[YOUR TASK]:
Exactly as written and without the pictures, output the entries below.

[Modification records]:
▶
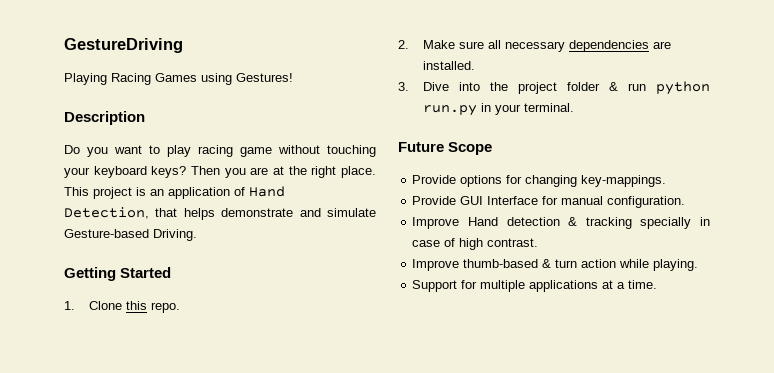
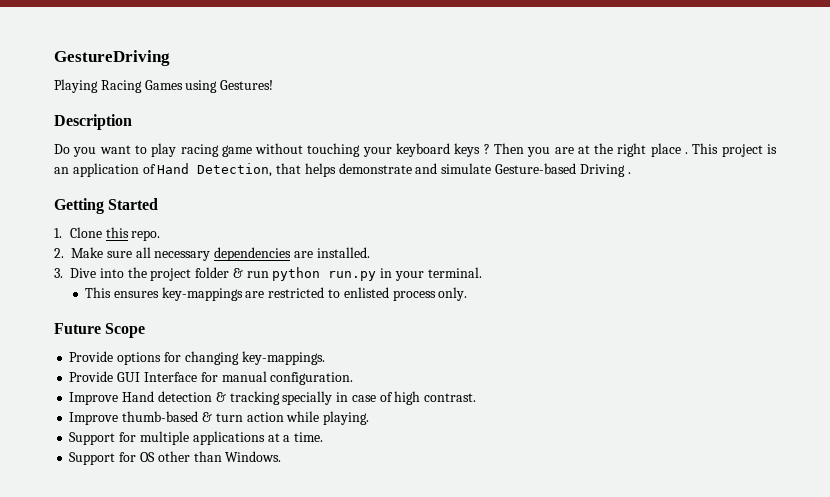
[151,166,187,178] keys? -> [454,143,490,157] keys ?
[340,166,376,178] place. -> [650,143,689,157] place .
[153,229,197,241] Driving. -> [579,164,631,177] Driving .
(575, 107) none -> [85,287,468,301] // This ensures key-mappings are restricted to enlisted process only.
(658, 284) none -> [69,451,282,465] // Support for OS other than Windows.

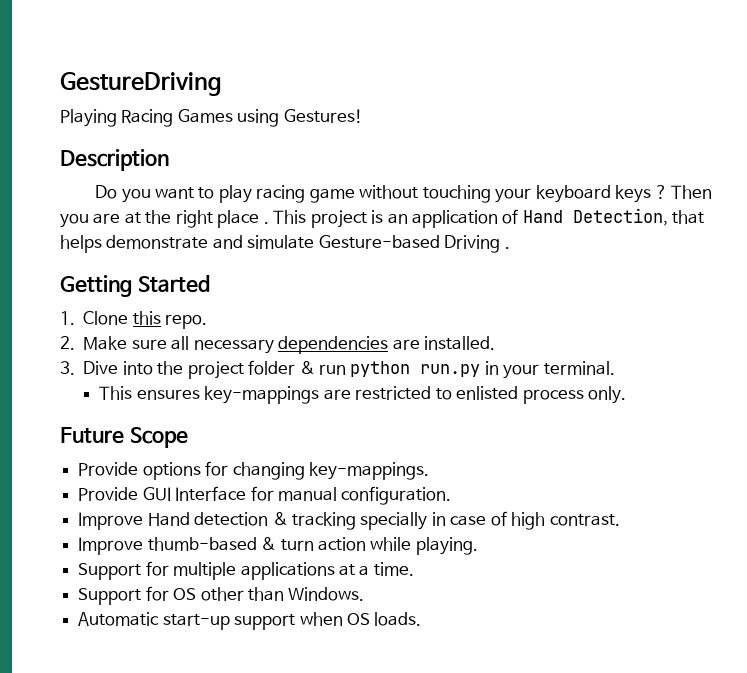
(282, 456) none -> [78,612,422,630] // Automatic start-up support when OS loads.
◀
[TASK SOLUTION]:
[151,166,187,178] keys? -> [454,143,490,157] keys ?
[340,166,376,178] place. -> [650,143,689,157] place .
[153,229,197,241] Driving. -> [579,164,631,177] Driving .
(575, 107) none -> [85,287,468,301] // This ensures key-mappings are restricted to enlisted process only.
(658, 284) none -> [69,451,282,465] // Support for OS other than Windows.

(282, 456) none -> [78,612,422,630] // Automatic start-up support when OS loads.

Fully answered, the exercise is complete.